Effect of the loss of claudin-4 on air space fluid clearance, pulmonary edema, and albumin flux in vivo. A: blocking claudin-4 with CPE_BD in vivo decreased basal and β-adrenergic-stimulated air space fluid clearance. CPE_BD decreased basal air space fluid transport (% instilled volume cleared in 30 min) in unventilated mice (black bars). CPE_BD also decreased β-adrenergic agonist-stimulated (terbutaline, 10⁻⁵ M) alveolar fluid clearance (white bars) (*P < 0.05 compared with control peptide basal clearance and **P < 0.05 compared with control peptide-stimulated clearance; n = 6–9 in each group). β-Adrenergic agonist increased fluid clearance in control peptide-treated mice (†P < 0.05) but not in CPE_BD-treated mice. B: blocking claudin-4 with CPE_BD in vivo increases pulmonary edema during injury. CPE_BD (black bars) resulted in increased pulmonary edema (excess lung water) during either moderate or high tidal volume mechanical ventilation. CPE_BD did not significantly affect baseline lung water in the absence of mechanical ventilation. C: CPE_BD did not affect permeability to albumin at baseline or during moderate tidal volume ventilation. However, CPE_BD increased lung injury severity with high tidal volume mechanical ventilation as measured by albumin flux expressed as the percent of the plasma volume in the extravascular spaces of the lung [extravascular plasma equivalents (EVP%)]. *P < 0.05 compared with control peptide (white bars), **P < 0.05 compared with all other groups; n = 6–9 in each group. Therefore, inhibition of claudin-4 function with CPE_BD decreased air space fluid clearance, increased susceptibility to pulmonary edema with mechanical ventilation, and resulted in more severe ventilator-induced lung injury.

Fig. 5.

Claudin-4 knockdown with small interfering RNA (siRNA).
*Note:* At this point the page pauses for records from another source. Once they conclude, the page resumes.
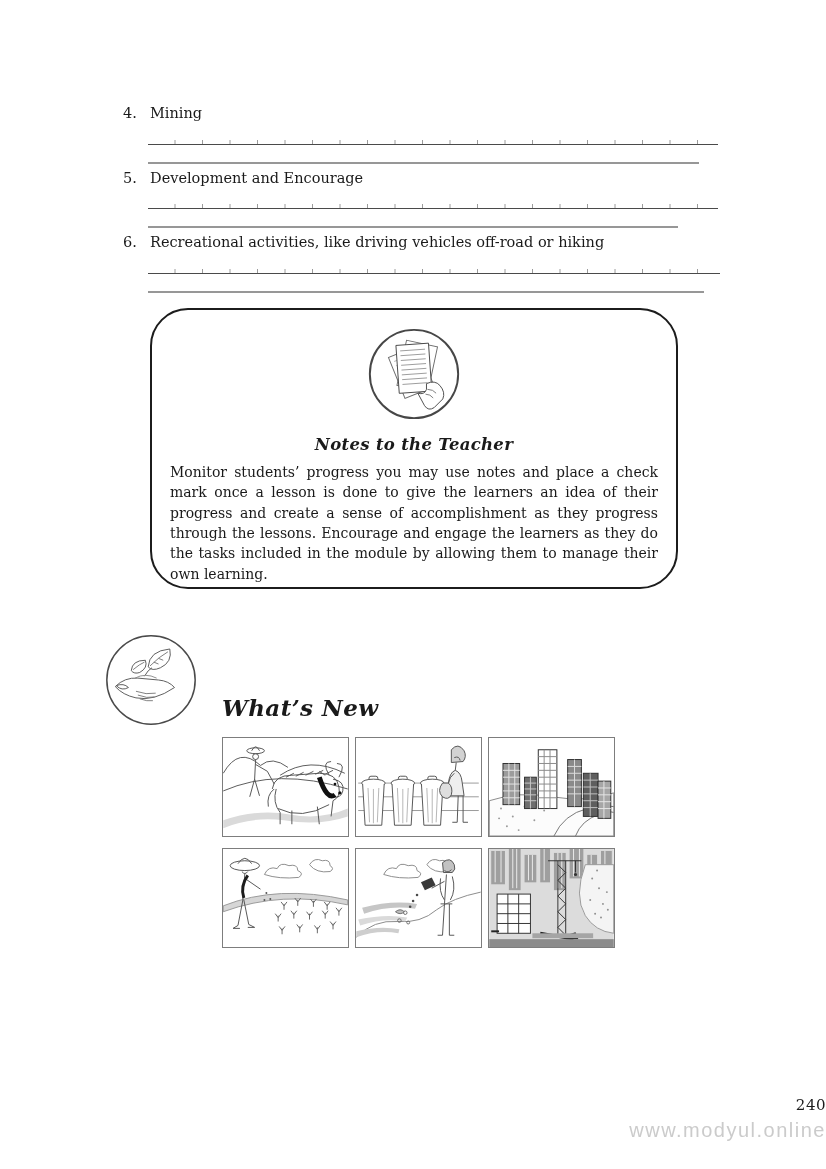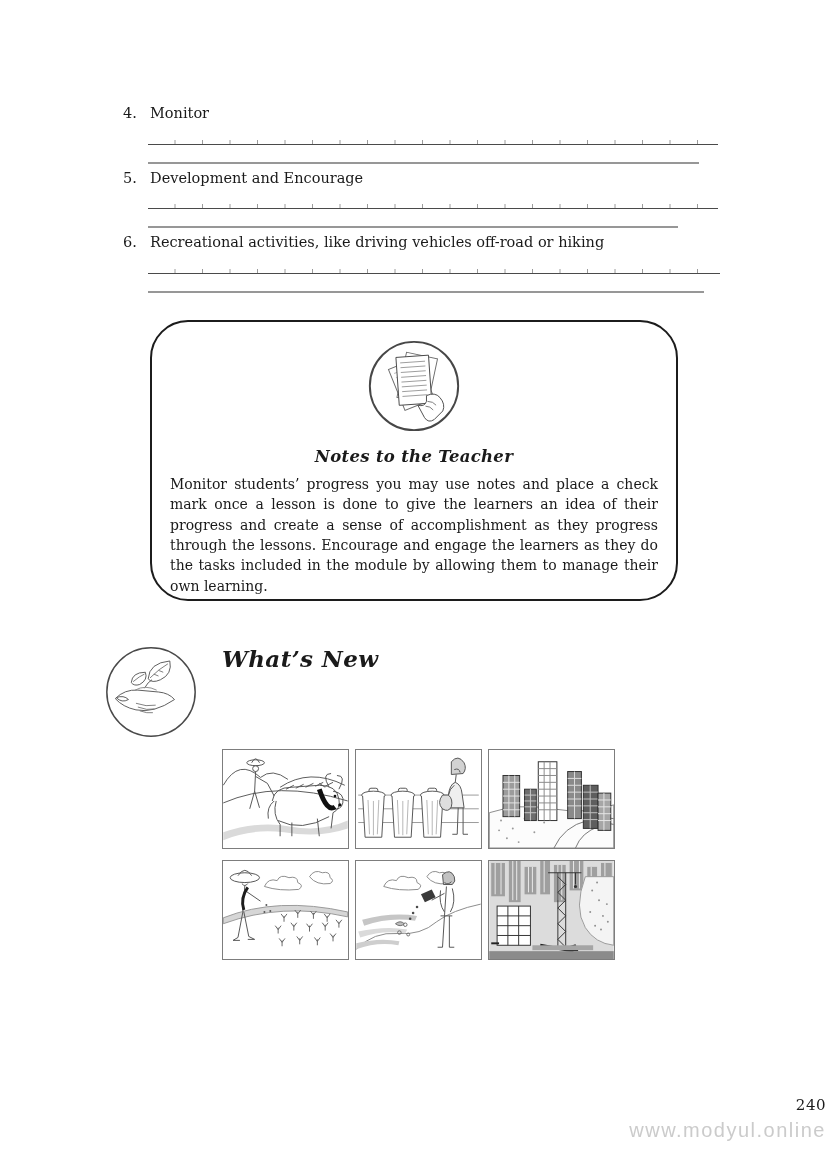--- a/index.html
+++ b/index.html
@@ -21,35 +21,35 @@
   .al1{
     height:4px;margin-top:18px;
     border-bottom:1px solid #4a4a4a;
     background-image:repeating-linear-gradient(90deg, transparent 0, transparent 26.5px, #9a9a9a 26.5px, #9a9a9a 27.5px);
     background-size:27.5px 4px;background-repeat:repeat-x;
   }
   .al2{height:0;border-top:2px solid #979797;margin-top:17px;}
 
   
   .notes-box{
-    margin:27px 0 0 50px;width:528px;height:281px;box-sizing:border-box;
+    margin:15px 0 0 50px;width:528px;height:281px;box-sizing:border-box;
     border:2px solid #1c1c1c;border-radius:38px;
   }
   .notes-icon{width:96px;height:96px;margin:16px auto 0 auto;}
   .notes-title{
     margin:13px 0 0 0;text-align:center;
     font-size:16.5px;font-weight:bold;font-style:italic;letter-spacing:.3px;
   }
   .notes-body{
     margin:8px 18px 0 18px;
     font-size:14px;line-height:1.45;text-align:justify;
   }
 
   
-  .whats-new-header{display:flex;align-items:flex-start;margin-top:44px;}
+  .whats-new-header{display:flex;align-items:flex-end;margin-top:44px;}
   .wn-icon{width:94px;height:94px;margin-left:4px;flex:0 0 94px;}
   .wn-title{
     margin:0 0 6px 24px;
     font-size:23px;font-weight:bold;font-style:italic;letter-spacing:.4px;
   }
 
   .intro{margin:29px 0 0 0;font-size:14.2px;line-height:1.43;text-align:justify;}
   .activity-title{margin:21px 0 0 0;font-size:14.5px;font-weight:bold;}
 
   
@@ -73,21 +73,21 @@
 </head>
 <body>
 
 <div class="page">
   <div class="content">
 
     <section class="numbered-list">
 
       <div class="list-item">
         <span class="num">4.</span>
-        <span class="txt">Monitor</span>
+        <span class="txt">Mining</span>
       </div>
       <div class="answer-line al1" style="width:570px"></div>
       <div class="answer-line al2" style="width:551px"></div>
 
       <div class="list-item">
         <span class="num">5.</span>
         <span class="txt">Development and Encourage</span>
       </div>
       <div class="answer-line al1" style="width:570px"></div>
       <div class="answer-line al2" style="width:530px"></div>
To extend and confirm the CPE_BD studies by specifically blocking only claudin-4 expression, primary human type II-like distal lung epithelial cells (DLECs) were transfected with siRNA targeted to claudin-4. A: at 72 h posttransfection, claudin-4 siRNA (20 nM) decreased claudin-4 mRNA abundance without affecting claudin-3 expression (*P < 0.05 compared with nonsilencing control siRNA without homology to any known human gene; n = minimum of 3 replicates of 6 wells each, means ± SE). B: claudin-4 siRNA significantly decreased claudin-4 but not claudin-3 protein expression. C: densitometry of Western blot data normalized to β-actin showed a significant decrease in claudin-4 protein with targeted siRNA (n = 3 per group; P < 0.05; means ± SD) but no change in claudin-3 protein levels. D: claudin-4 knockdown decreased transepithelial electrical resistance in human cells with an effect size comparable with CPE_BD (*P < 0.05 compared with nonsilencing control siRNA; n = minimum of 3 replicates of 6 wells each, means ± SE). These data support the hypothesis that claudin-4 expression increases transepithelial resistance and decreases paracellular ion transport.

Fig. 6.

PMA induces the JNK MAPK pathway and claudin-4 expression. A: in human type II-like DLECs, PMA-induced JNK1 (46 kDa) and JNK2 (54 kDa) phosphorylation (pJNK) at 30 and 60 min compared with vehicle (DMSO). UV-treated 293 cell extracts (Cell Signaling) were used as a positive control (+C). The same samples were tested for phosphorylated JNK and total JNK on separate, identically loaded polyacrylamide gels run concurrently. B: PMA induced a 9-fold increase in claudin-4 mRNA expression at 4 h that was completely inhibited by the classic and novel PKC inhibitor Gö-6850 (1 μM; *P < 0.05; n = 4 replicates of 6 wells each, means ± SE). C: PMA increased claudin-4 protein abundance primarily at the plasma membrane at 4 h.

Fig. 7.

PMA-mediated claudin-4 induction requires the JNK pathway. A: inhibition of the JNK MAPK pathway with each of 3 inhibitors (SP-600125, AS601245, and JIP-TAT peptide) blocked the PMA-induced increase in claudin-4 expression in human DLECs in a dose-dependent fashion (*P < 0.05; n = minimum of 3 replicates of 6 wells each, means ± SE). CP, control peptide TAT. Inhibitors of ERK1/2 or p38 had no effect on PMA-mediated claudin-4 mRNA expression.